■ **Assignment**:
Records follow. Copy every line with "paths".

■ **Task inputs**:

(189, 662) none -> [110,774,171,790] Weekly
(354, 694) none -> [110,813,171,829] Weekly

--

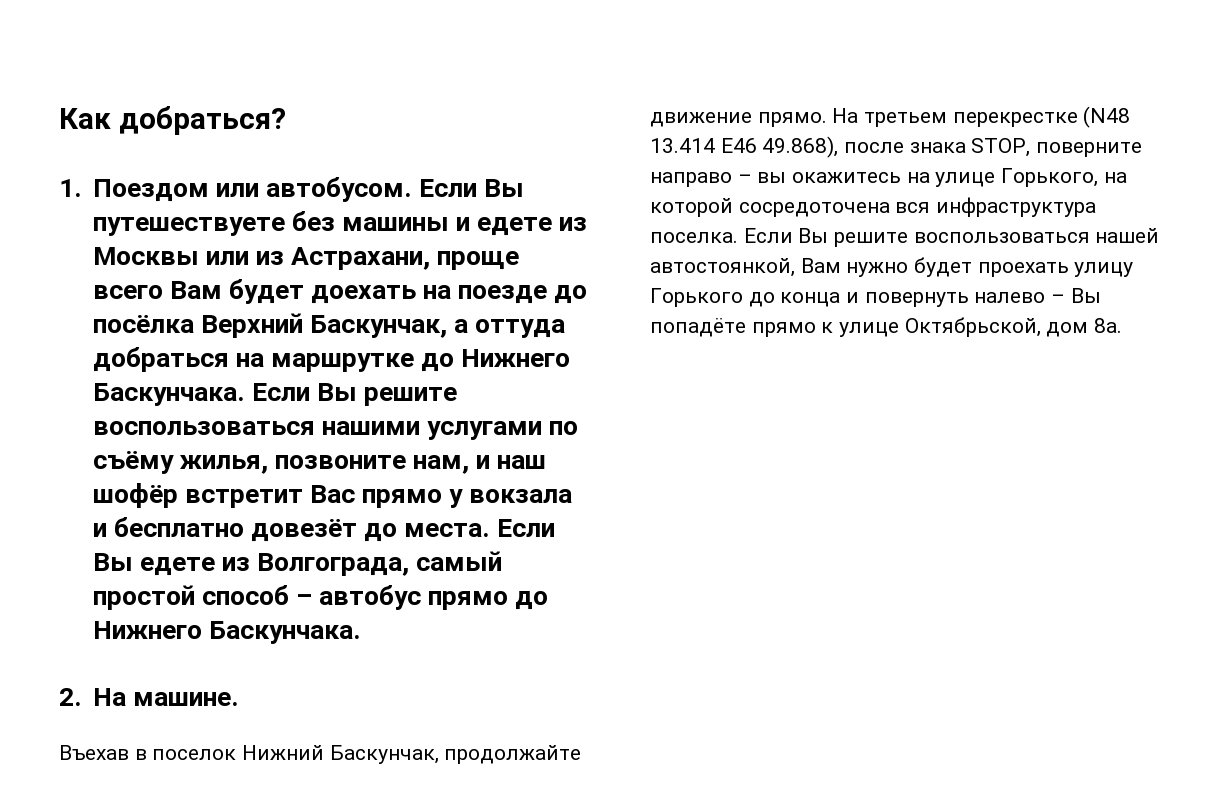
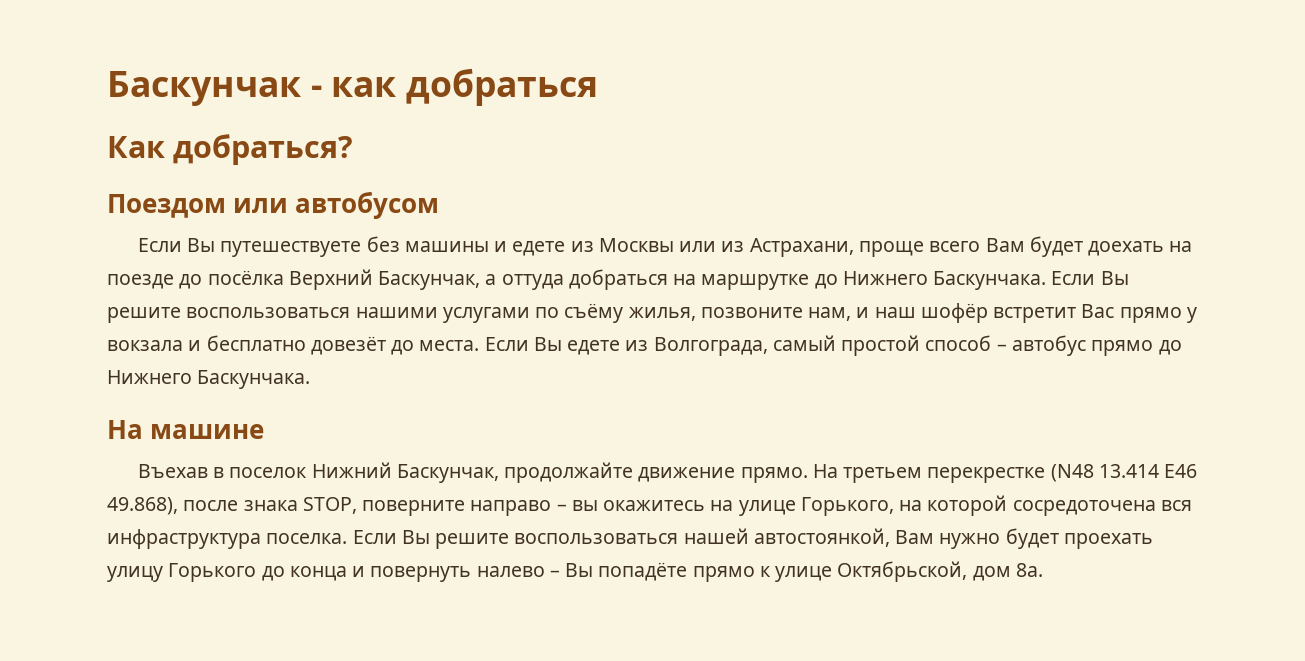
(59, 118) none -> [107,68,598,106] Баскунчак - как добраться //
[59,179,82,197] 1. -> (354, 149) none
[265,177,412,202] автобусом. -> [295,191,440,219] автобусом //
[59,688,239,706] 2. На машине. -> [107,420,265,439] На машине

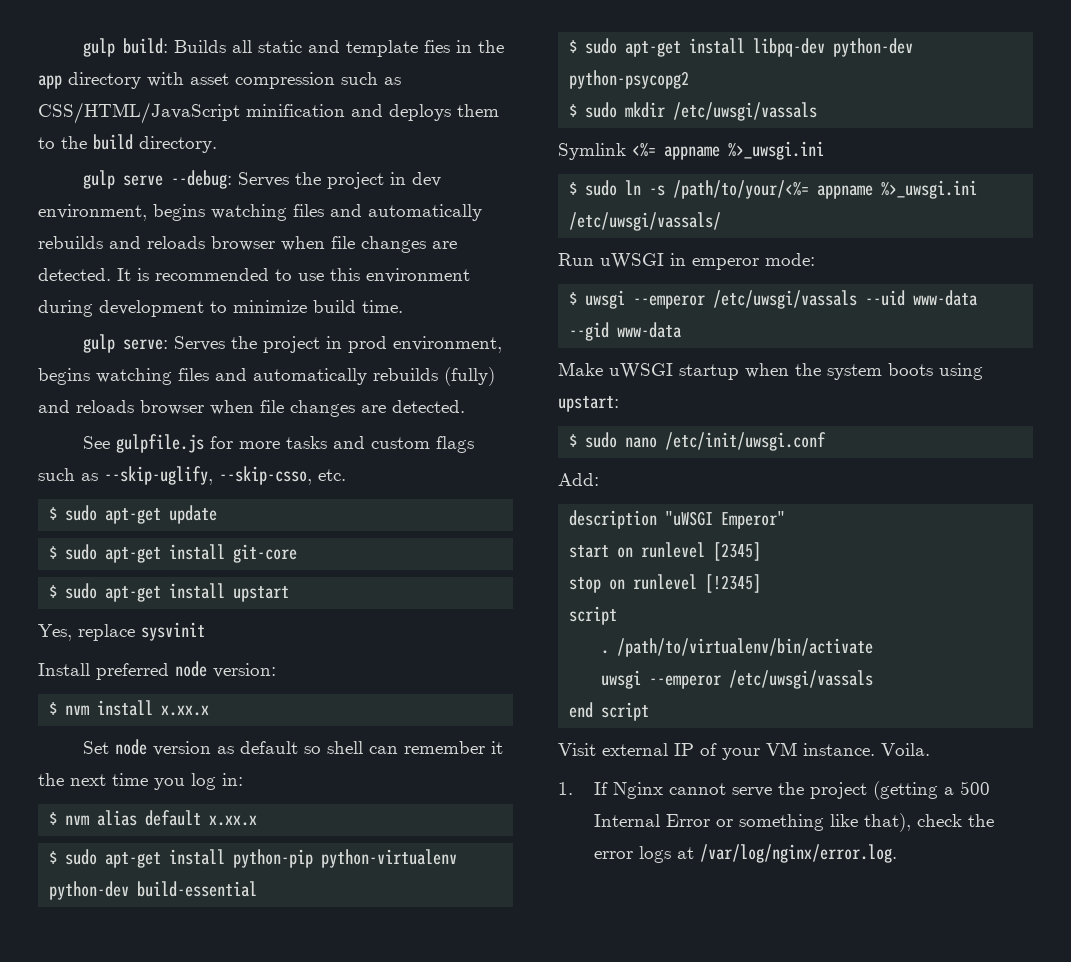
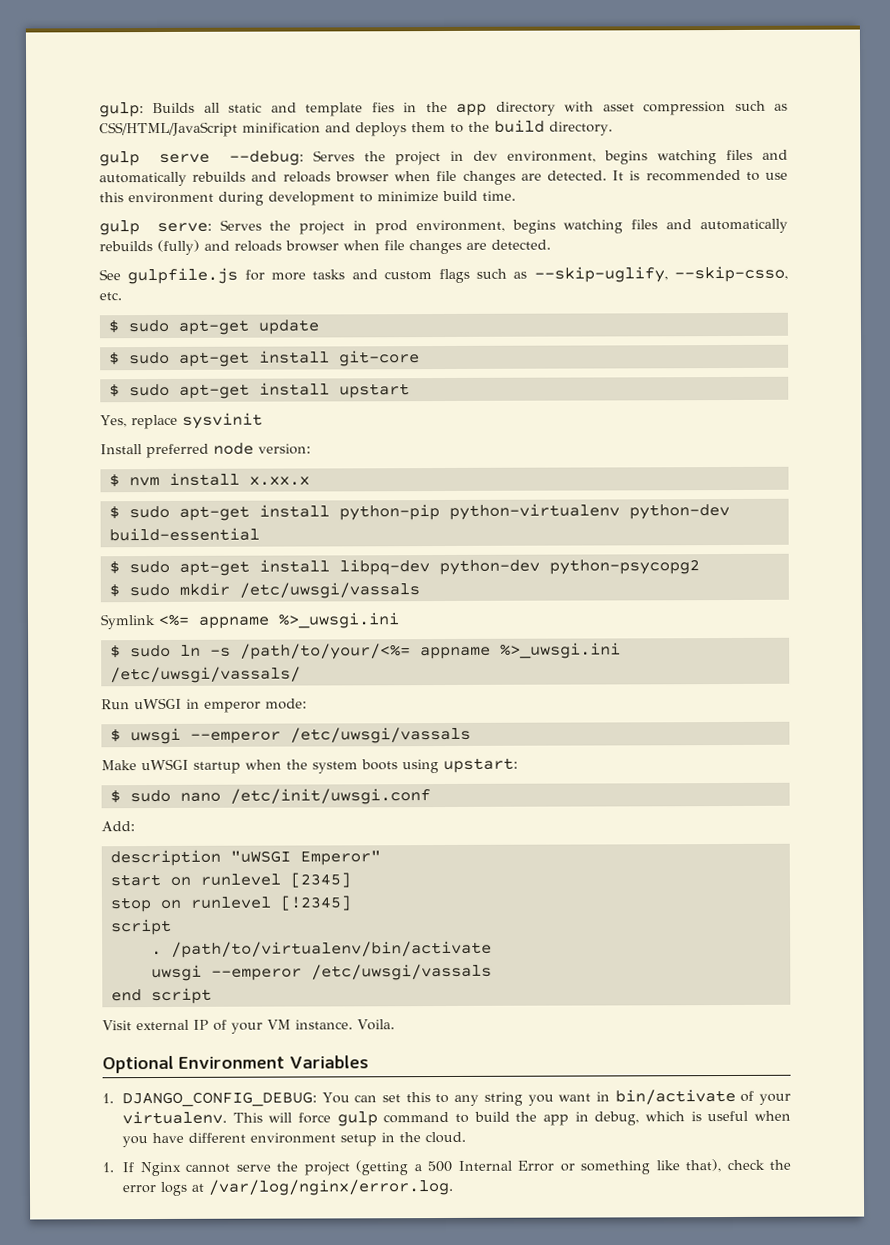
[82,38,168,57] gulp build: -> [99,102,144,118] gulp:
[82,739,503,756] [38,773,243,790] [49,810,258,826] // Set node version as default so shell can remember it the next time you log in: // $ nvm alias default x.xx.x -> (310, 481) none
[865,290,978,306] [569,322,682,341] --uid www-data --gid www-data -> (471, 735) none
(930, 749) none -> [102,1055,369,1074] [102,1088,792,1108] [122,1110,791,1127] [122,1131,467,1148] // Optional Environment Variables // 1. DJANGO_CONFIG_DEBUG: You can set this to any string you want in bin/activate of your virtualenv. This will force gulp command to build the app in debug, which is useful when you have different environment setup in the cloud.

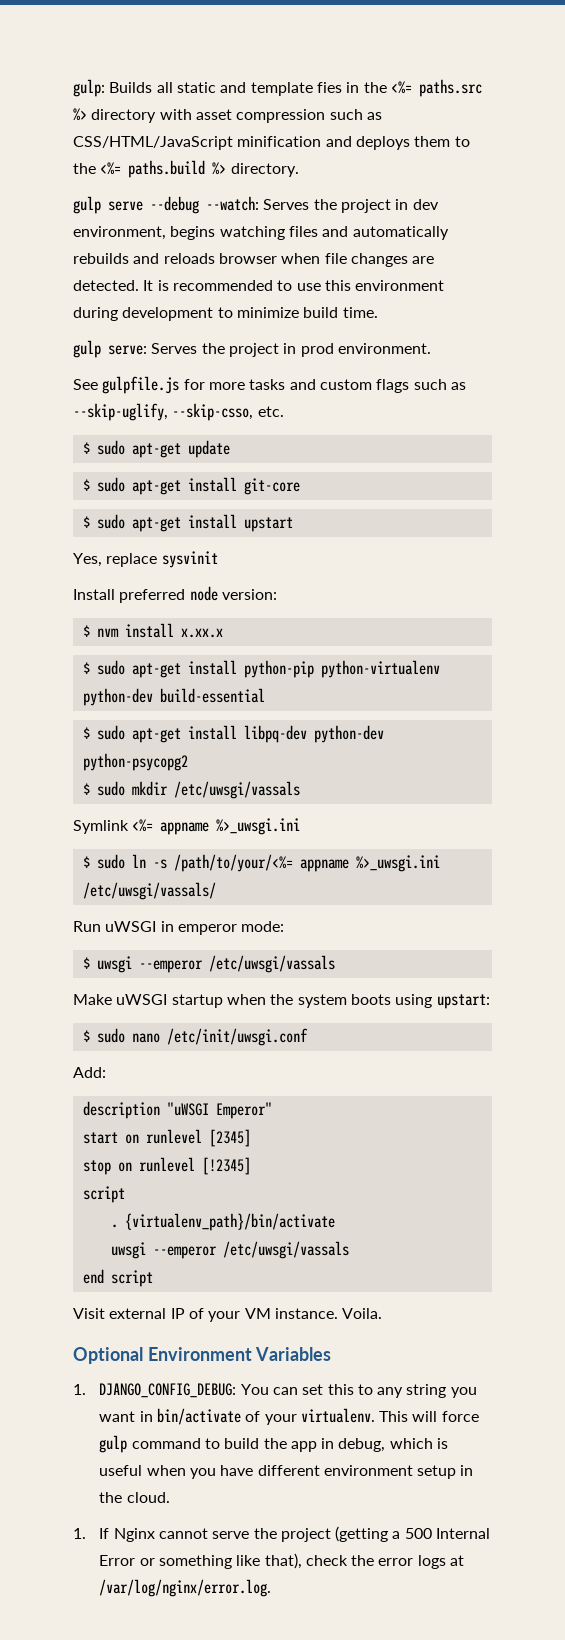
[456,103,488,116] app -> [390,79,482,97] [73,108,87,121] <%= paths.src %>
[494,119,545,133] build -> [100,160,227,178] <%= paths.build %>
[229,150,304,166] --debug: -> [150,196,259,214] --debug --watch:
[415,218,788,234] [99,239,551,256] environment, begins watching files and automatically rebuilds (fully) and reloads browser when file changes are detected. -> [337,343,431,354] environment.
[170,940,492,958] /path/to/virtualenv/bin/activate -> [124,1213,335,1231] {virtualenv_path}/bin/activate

--

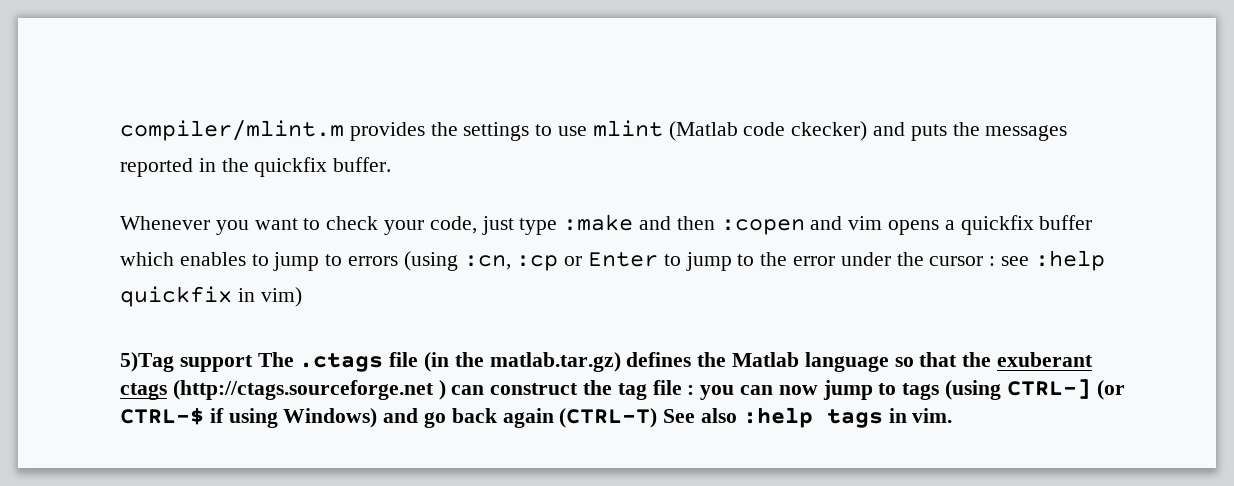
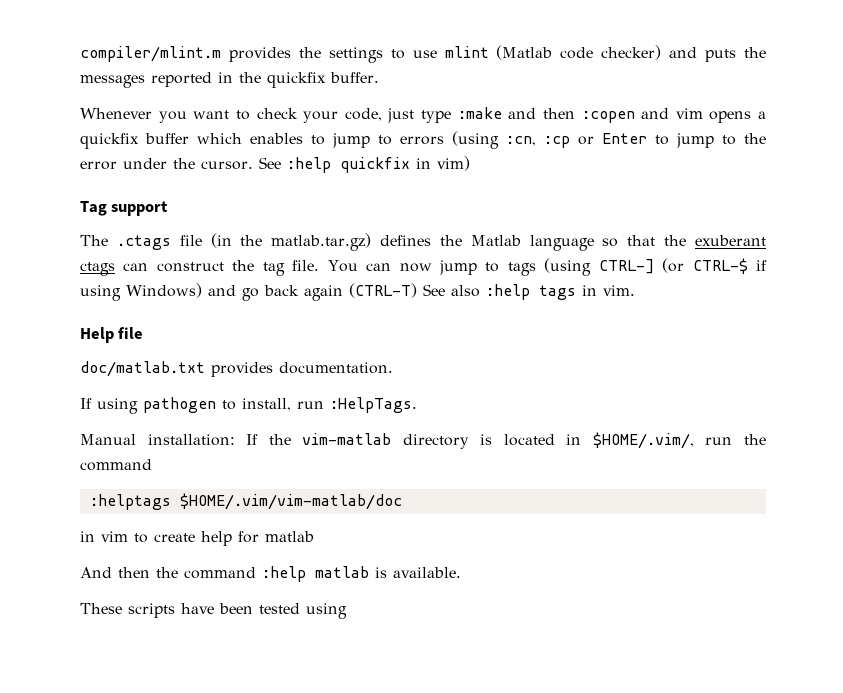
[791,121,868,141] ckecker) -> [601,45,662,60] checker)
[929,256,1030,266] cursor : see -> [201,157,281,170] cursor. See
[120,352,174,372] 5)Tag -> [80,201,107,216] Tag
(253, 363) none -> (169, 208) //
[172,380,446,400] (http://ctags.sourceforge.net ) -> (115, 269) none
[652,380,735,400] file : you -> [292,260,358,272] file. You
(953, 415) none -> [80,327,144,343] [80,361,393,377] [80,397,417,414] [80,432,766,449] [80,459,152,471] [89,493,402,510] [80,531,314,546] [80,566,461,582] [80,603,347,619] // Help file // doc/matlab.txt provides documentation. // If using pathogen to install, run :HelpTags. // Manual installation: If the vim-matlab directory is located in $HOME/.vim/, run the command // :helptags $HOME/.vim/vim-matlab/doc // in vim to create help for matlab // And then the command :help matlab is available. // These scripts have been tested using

■ **Solution for this exercise**:
[456,103,488,116] app -> [390,79,482,97] [73,108,87,121] <%= paths.src %>
[494,119,545,133] build -> [100,160,227,178] <%= paths.build %>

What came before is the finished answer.